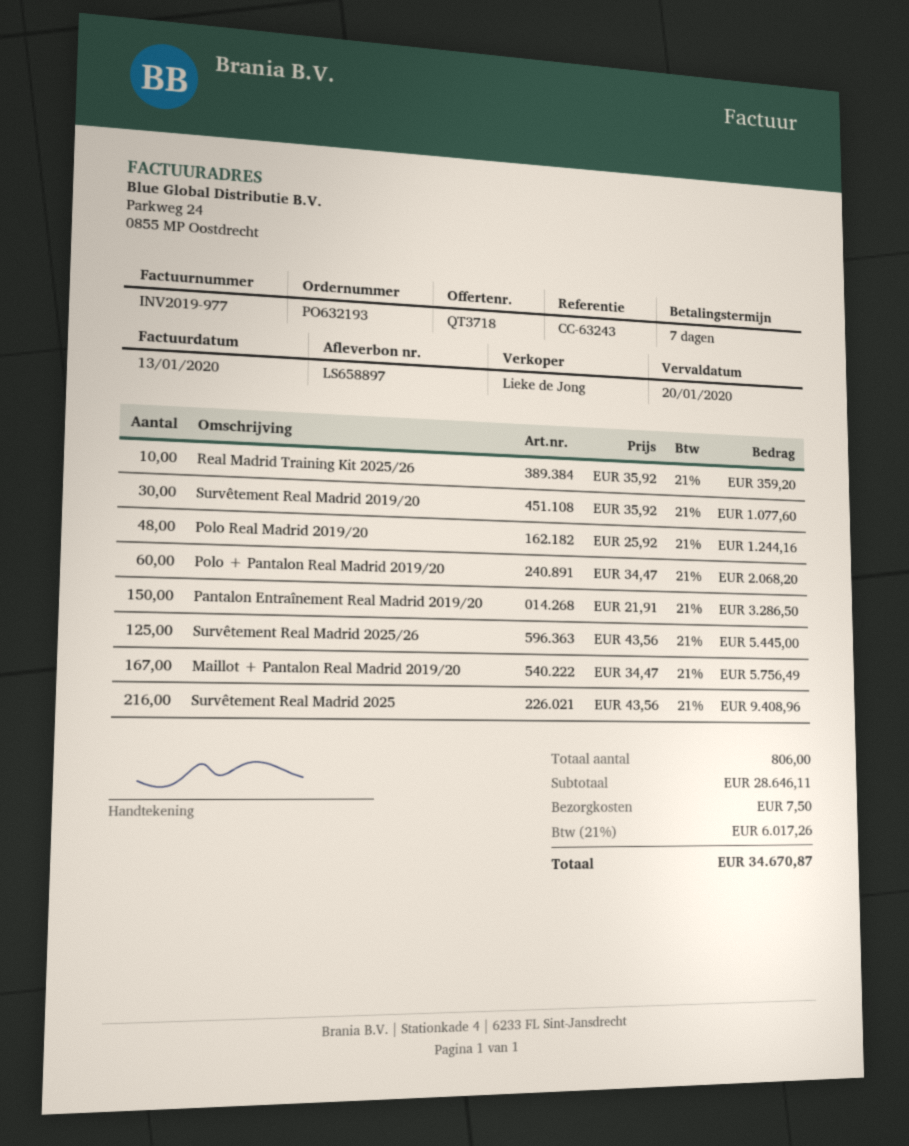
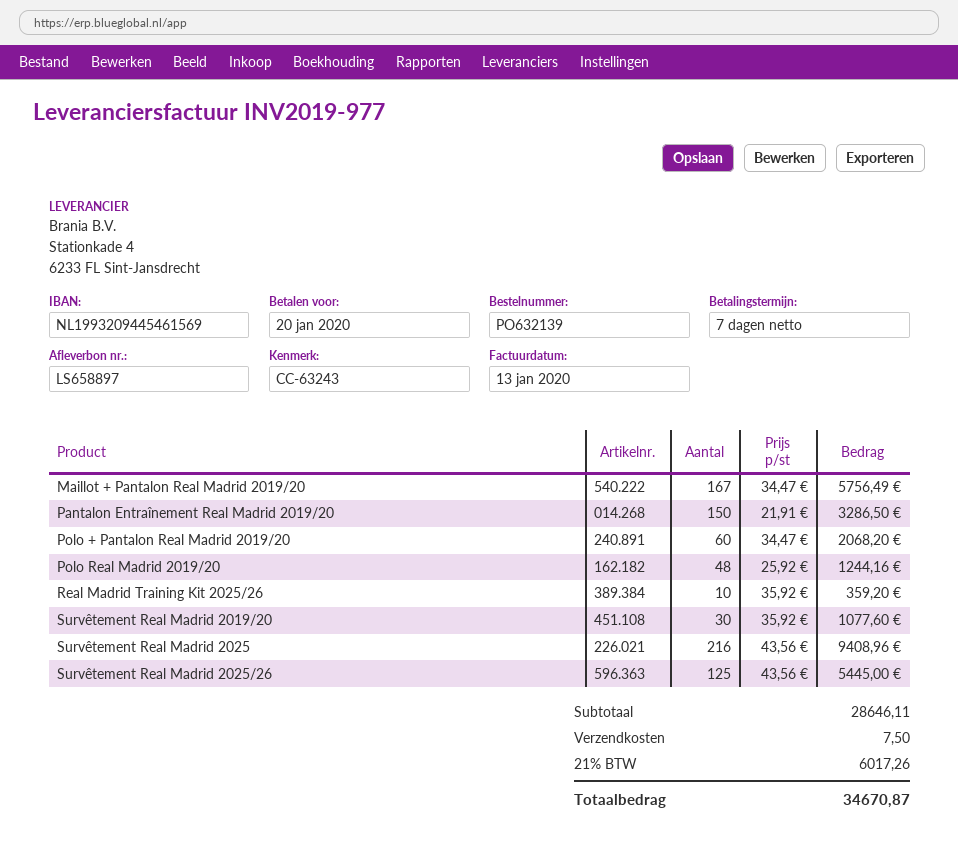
order number: PO632193 -> PO632139

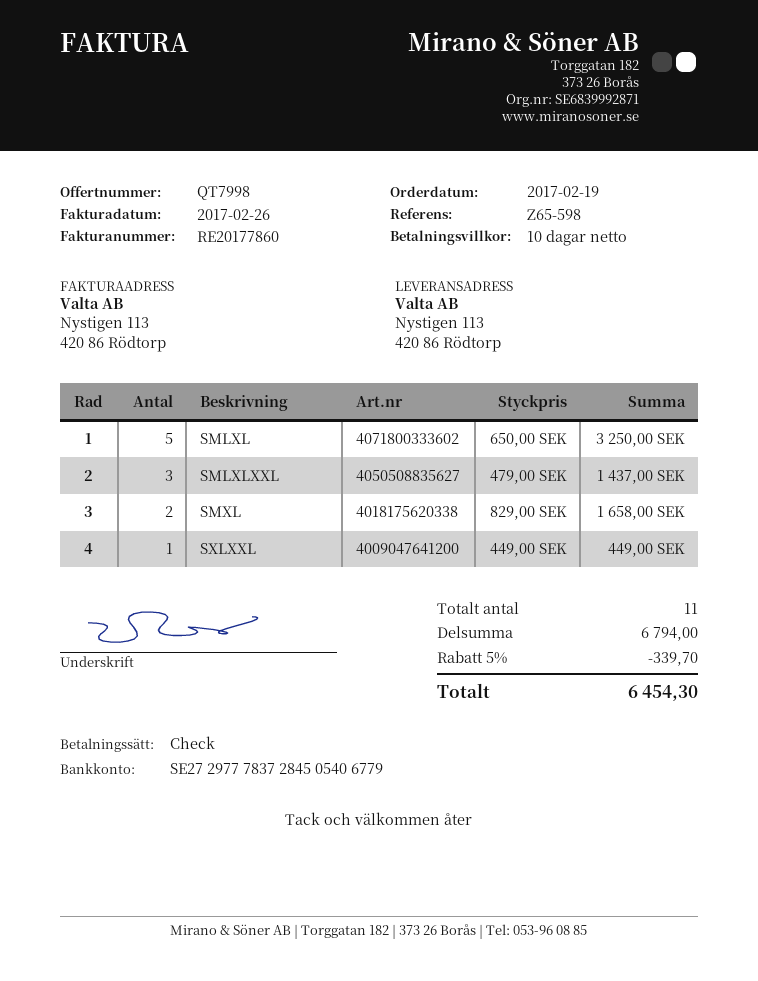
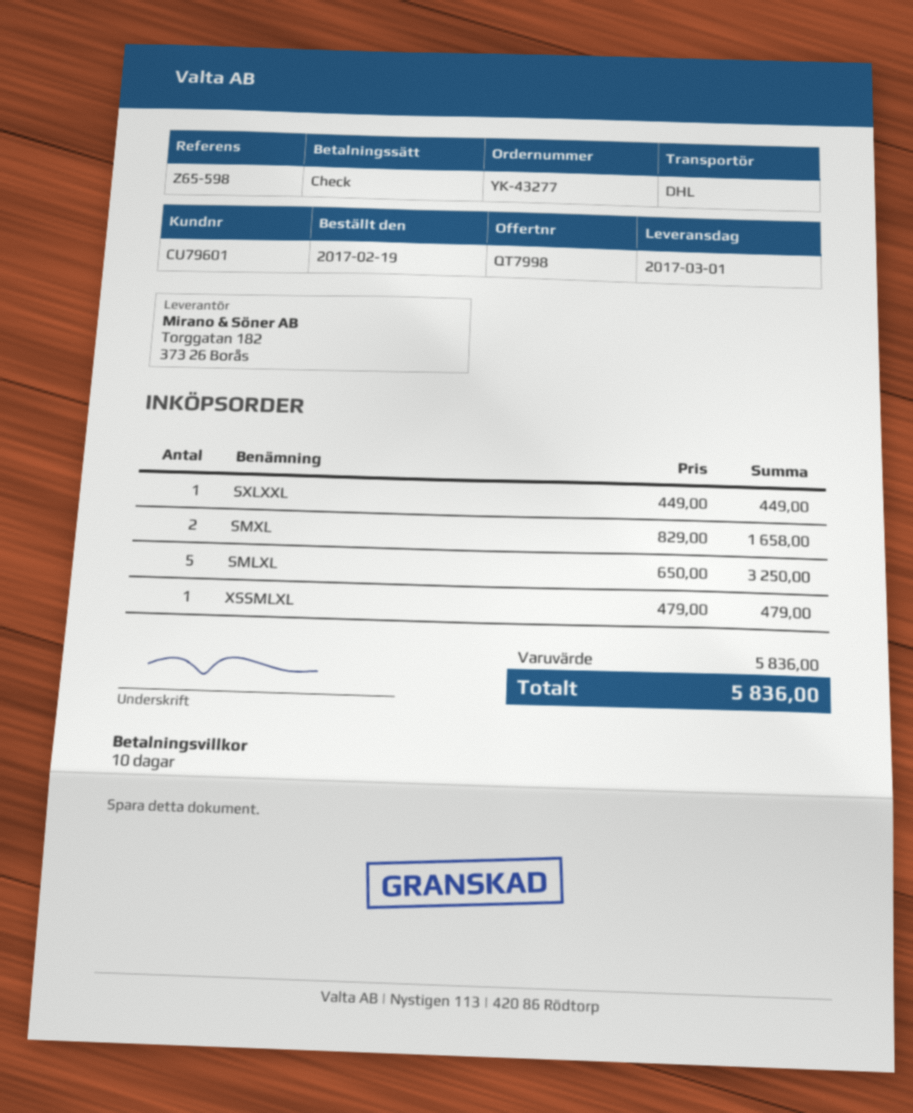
SMLXLXXL: 3 x 479.00 = 1437.00 -> none
XSSMLXL: none -> 1 x 479.00 = 479.00
subtotal: 6794.00 -> 5836.00
discount: 5% = 339.70 -> none
total: 6454.30 -> 5836.00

....

Determine the count of lines that include the word "none" in the listing, and state nothing but that count.

3